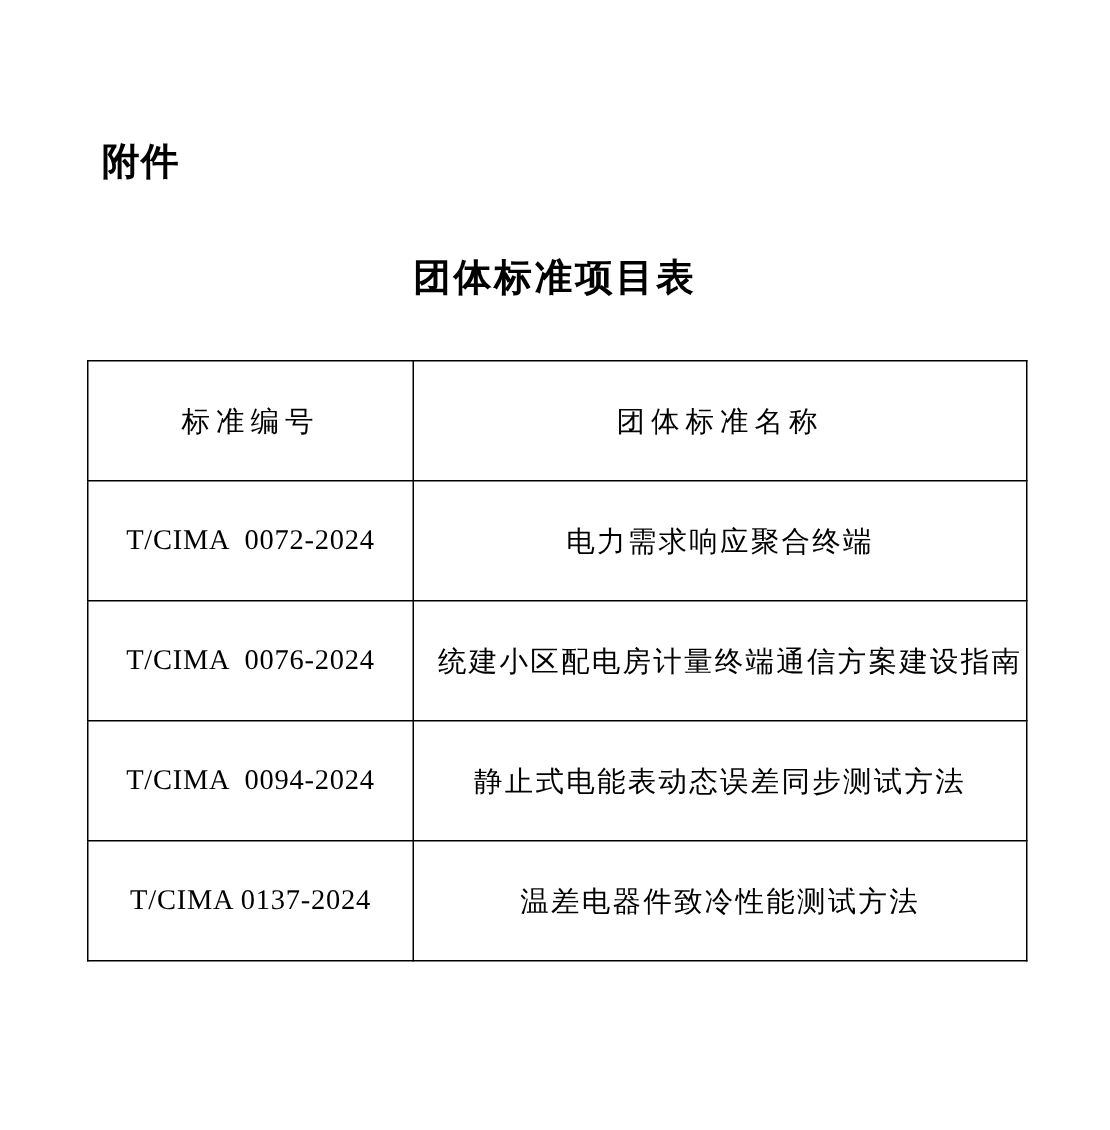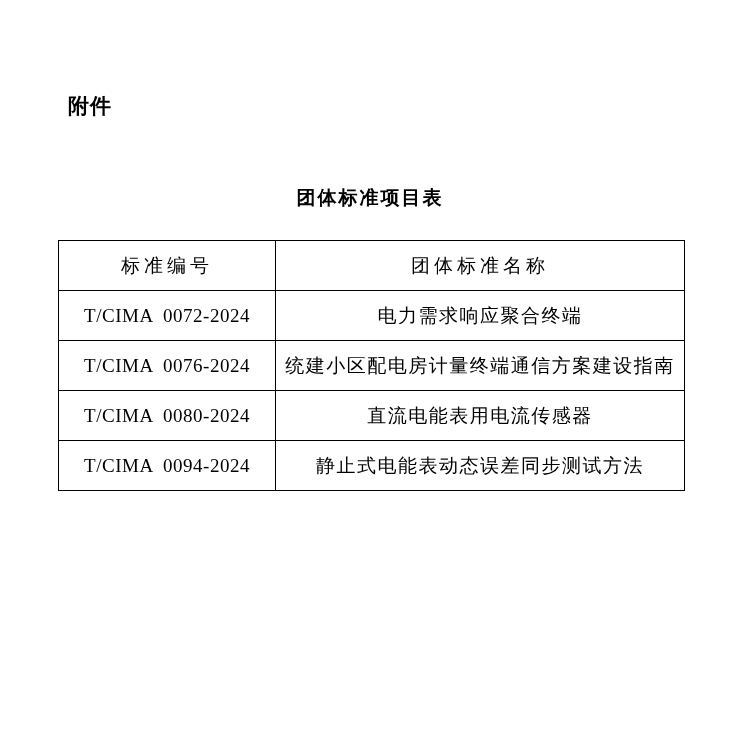"附件" .attachment-label { font-size: 21px -> 25px }
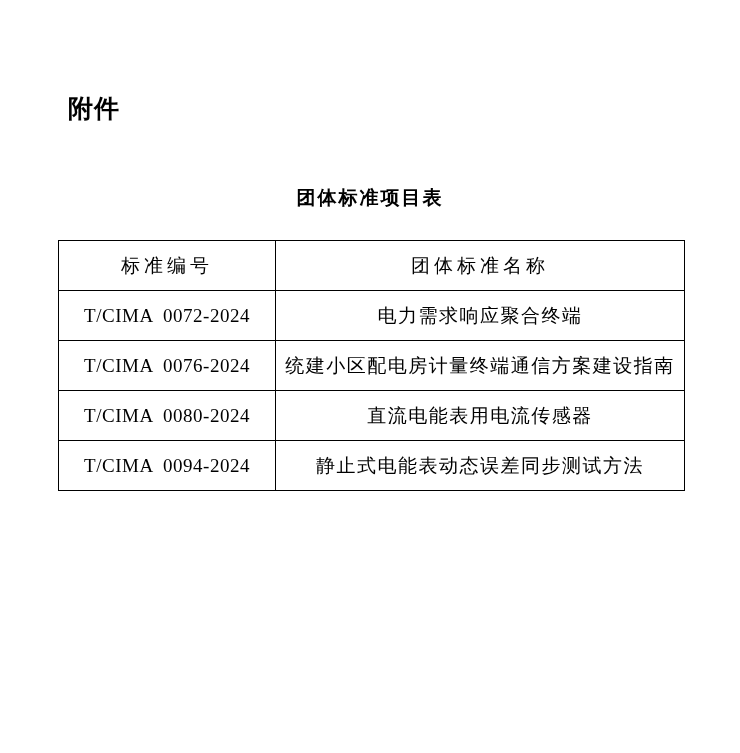"团体标准项目表" .page-title { font-size: 19px -> 25px; margin: 16px -> 0 }
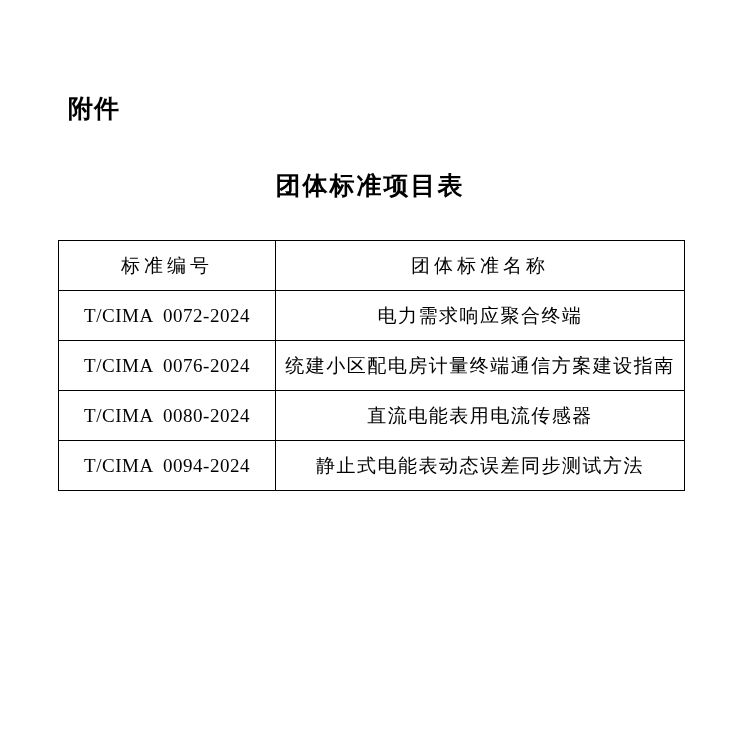"标准编号" table.standards-table th, table.standards-table td { padding: 1px -> 16px }
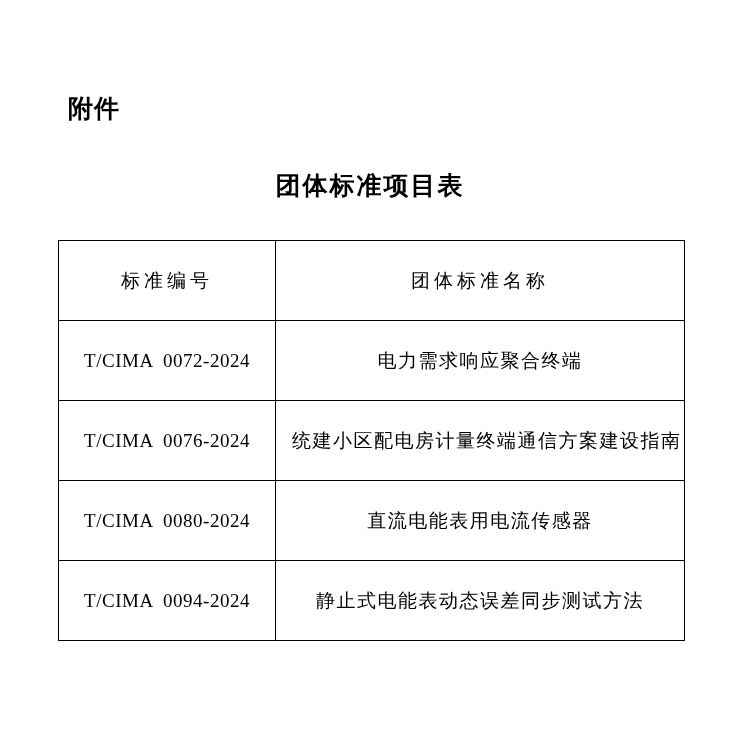"T/CIMA 0080-2024" tr { html: <tr> <td>T/CIMA 0080-2024</td> <td>直流电能表用电流传感器</td> </tr> -> none }
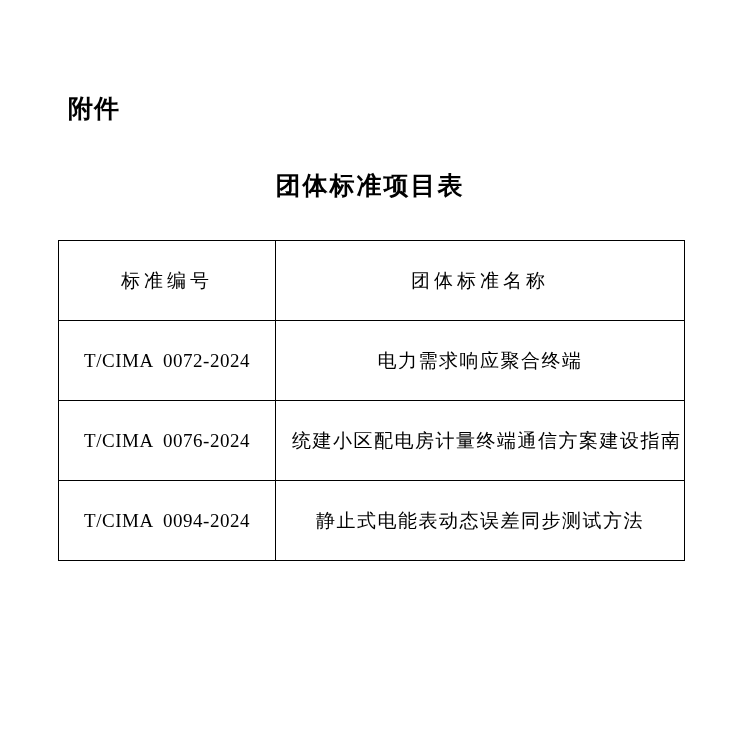"T/CIMA 0137-2024" tr { html: none -> <tr> <td>T/CIMA 0137-2024</td> <td>温差电器件致冷性能测试方法</td> </tr> }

**To do**
Excluding pictures, reproduce the listing above exactly as it stands.

**Response area**
"附件" .attachment-label { font-size: 21px -> 25px }
"团体标准项目表" .page-title { font-size: 19px -> 25px; margin: 16px -> 0 }
"标准编号" table.standards-table th, table.standards-table td { padding: 1px -> 16px }
"T/CIMA 0080-2024" tr { html: <tr> <td>T/CIMA 0080-2024</td> <td>直流电能表用电流传感器</td> </tr> -> none }
"T/CIMA 0137-2024" tr { html: none -> <tr> <td>T/CIMA 0137-2024</td> <td>温差电器件致冷性能测试方法</td> </tr> }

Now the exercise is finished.